At our last meeting here, you affirmed your country's determination to embark on the road towards constitutional, representative government.

Today, we pay tribute to what you and your countrymen have done to achieve that vital goal. A constitution has been drafted and ratified. The institutions it provides have been established through free elections. That is truly remarkable progress--almost unprecedented progress in a country that is torn by war and victimized by aggression.

At all of our meetings over the past 2 1/2 years, you have stressed your country's policy of reconciliation and peace. Since we met in Canberra last December, formal talks have begun in Paris. We devoutly hope that they are the first step on the difficult path to peace--an honorable peace under which the people of your country will determine their own future.

Mr. President, our pledge to help your people defeat aggression stands firm against all obstacles and against any deception.

We want you to take back to your countrymen our hope and our conviction that their courage and their faith will be rewarded with a just peace with full freedom.

America and South Vietnam have different histories and our cultures spring from different roots.

But the blood of our countrymen has flowed together in the defense of ideals and in the pursuit of goals that have united us in ways that are far more important than those that divide us.
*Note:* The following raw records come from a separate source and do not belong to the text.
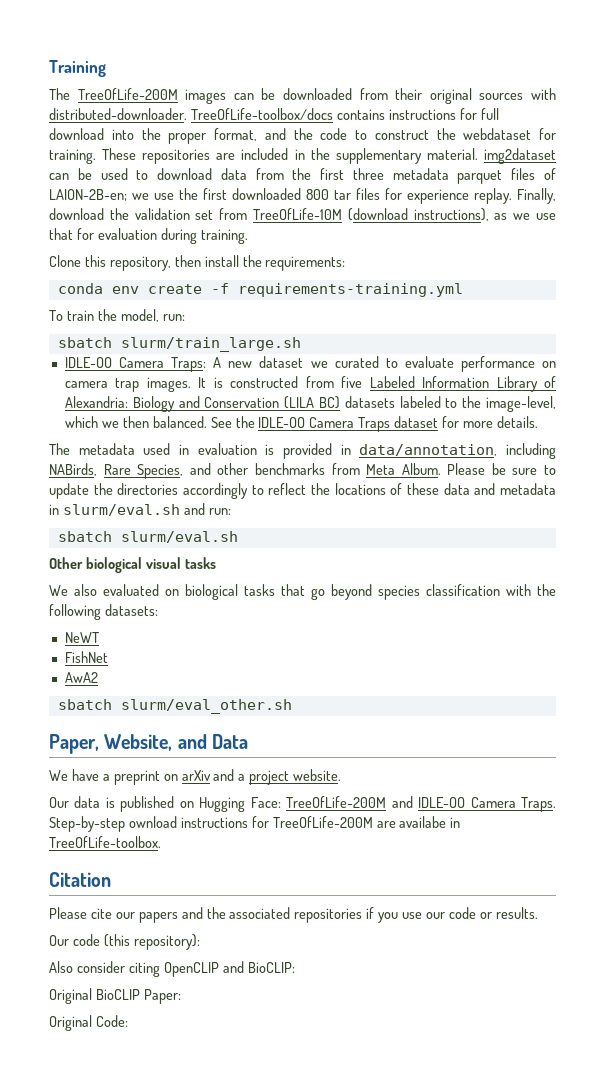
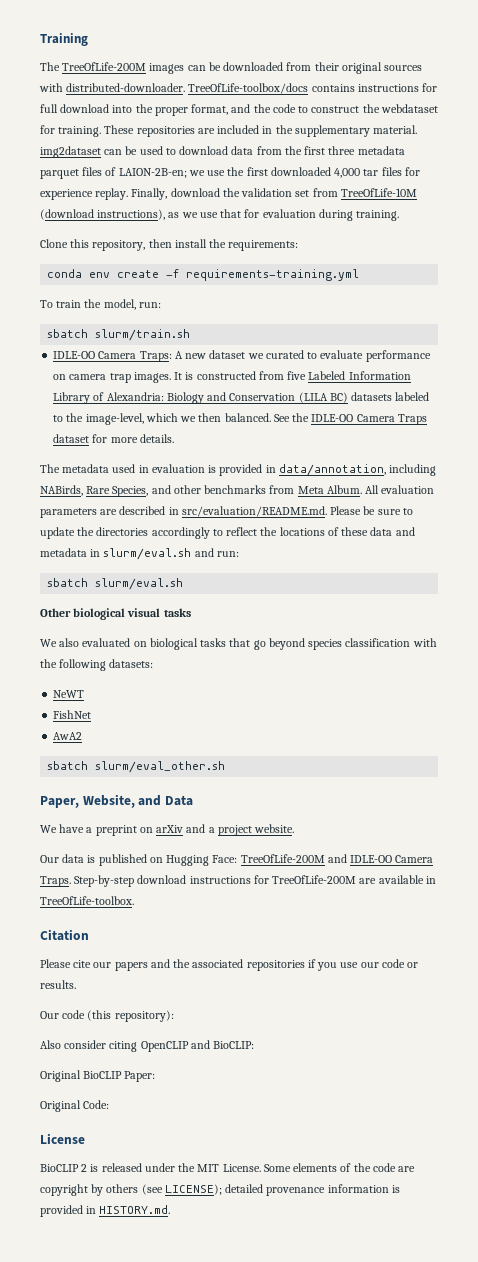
- These repositories are included in the supplementary material. img2dataset can be used to download data from the first three metadata parquet files of LAION-2B-en; we use the first downloaded 800 tar files for experience replay.
+ These repositories are included in the supplementary material. img2dataset can be used to download data from the first three metadata parquet files of LAION-2B-en; we use the first downloaded 4,000 tar files for experience replay.
- sbatch slurm/train_large.sh
+ sbatch slurm/train.sh
- Please be sure to update the directories accordingly to reflect the locations of these data and metadata in slurm/eval.sh and run:
+ All evaluation parameters are described in src/evaluation/README.md. Please be sure to update the directories accordingly to reflect the locations of these data and metadata in slurm/eval.sh and run:
- Step-by-step ownload instructions for TreeOfLife-200M are availabe in TreeOfLife-toolbox.
+ Step-by-step download instructions for TreeOfLife-200M are available in TreeOfLife-toolbox.
+ License
+ BioCLIP 2 is released under the MIT License. Some elements of the code are copyright by others (see LICENSE); detailed provenance information is provided in HISTORY.md.

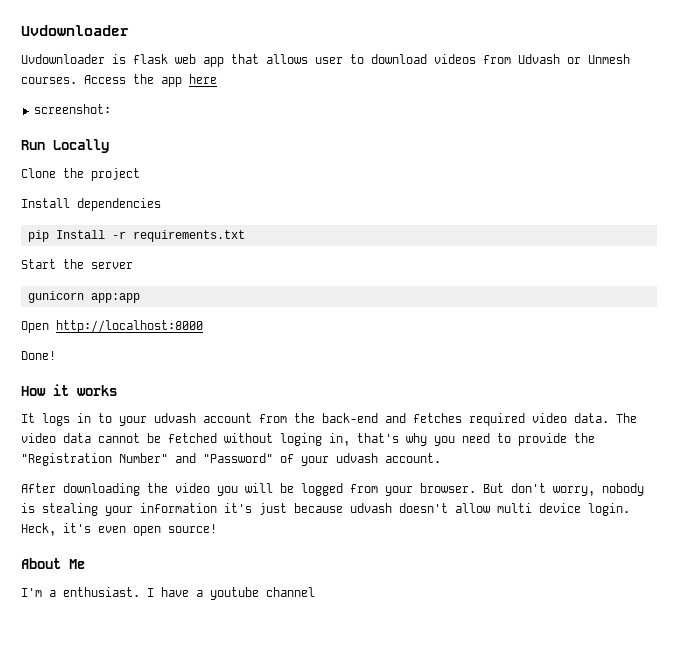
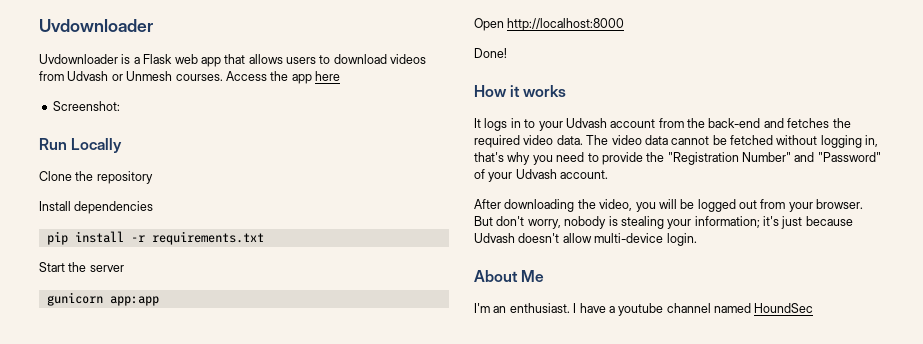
- Uvdownloader is flask web app that allows user to download videos from Udvash or Unmesh courses.
+ Uvdownloader is a Flask web app that allows users to download videos from Udvash or Unmesh courses.
- screenshot:
+ Screenshot:
- Clone the project
+ Clone the repository
- pip Install -r requirements.txt
+ pip install -r requirements.txt
- It logs in to your udvash account from the back-end and fetches required video data.
+ It logs in to your Udvash account from the back-end and fetches the required video data.
- The video data cannot be fetched without loging in, that's why you need to provide the "Registration Number" and "Password" of your udvash account.
+ The video data cannot be fetched without logging in, that's why you need to provide the "Registration Number" and "Password" of your Udvash account.
- After downloading the video you will be logged from your browser.
+ After downloading the video, you will be logged out from your browser.
- But don't worry, nobody is stealing your information it's just because udvash doesn't allow multi device login. Heck, it's even open source!
+ But don't worry, nobody is stealing your information; it's just because Udvash doesn't allow multi-device login.
- I'm a enthusiast.
+ I'm an enthusiast.
- I have a youtube channel
+ I have a youtube channel named HoundSec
Mr. President, we are so glad that we could meet again. We all look forward to our talks with you during the next 2 days with great anticipation and with great pleasure. I feel fully confident that these talks will contribute to our common cause.

We are glad to have you with us.

Note: The President spoke at 5:12 p.m. at Hickam Air Force Base in Honolulu. Following his remarks President Nguyen Van Thieu spoke briefly as follows:

Mr. President, Governor Burns, ladies and gentlemen:

Thank you very much, Mr. President, for your very kind words of welcome.

I am very happy to come again to this beautiful land which is a concrete link between the continental United States and Asia, not only in the geographical sense, but in the human sense as well, in view of a large portion of Asians among the population of your 50th State.

This eloquently indicates that the United States is fully a member of the Pacific community having many things in common with the Asian nations on the other shore of the Pacific Ocean. This makes me feel more at home for being here aside from the fact that our two nations serve the same ideals of freedom and justice, and that we are united in the same struggle whose outcome will determine, in no small measure, the future of the countries around the Pacific Ocean and of the free world at large.

I deeply appreciate, Mr. President, your thoughtfulness in accepting to come halfway to meet with me here and to provide an opportunity for the leaders and members of our two governments to review together the accomplishments as well as the problems which lie in front of us in facing the Communist challenge in Vietnam, and in seeking a just and honorable peace.

Much has happened since the first conference which we held here in 1966. In every field, in terms of political stabilization in the Republic of Vietnam, progress in our defense efforts against Communist aggression, and the concrete steps taken in our search for peace, I feel that we have every reason to look to the future with confidence.

Again, I wish to thank you wholeheartedly, Mr. President, for your warm hospitality, and I look forward to fruitful exchanges of views with you which, I am convinced, will be constructive steps toward peace and freedom for Vietnam and Southeast Asia.
Thank you very much.

On July 17, 1968, at Austin, Texas, the White House Press Office issued a list of members of the American delegation to the Honolulu talks, as follows: President Johnson, Dean Rusk, Secretary of State, Clark M. Clifford, Secretary of Defense, Ellsworth Bunker, U.S. Ambassador to the Republic of Vietnam, Gen. Earle G. Wheeler, Chairman of the Joint Chiefs of Staff, Walt W. Rostow, Special Assistant to the President, George E. Christian, Special Assistant to the President, and William P. Bundy, Assistant Secretary of State for East Asian and Pacific Affairs.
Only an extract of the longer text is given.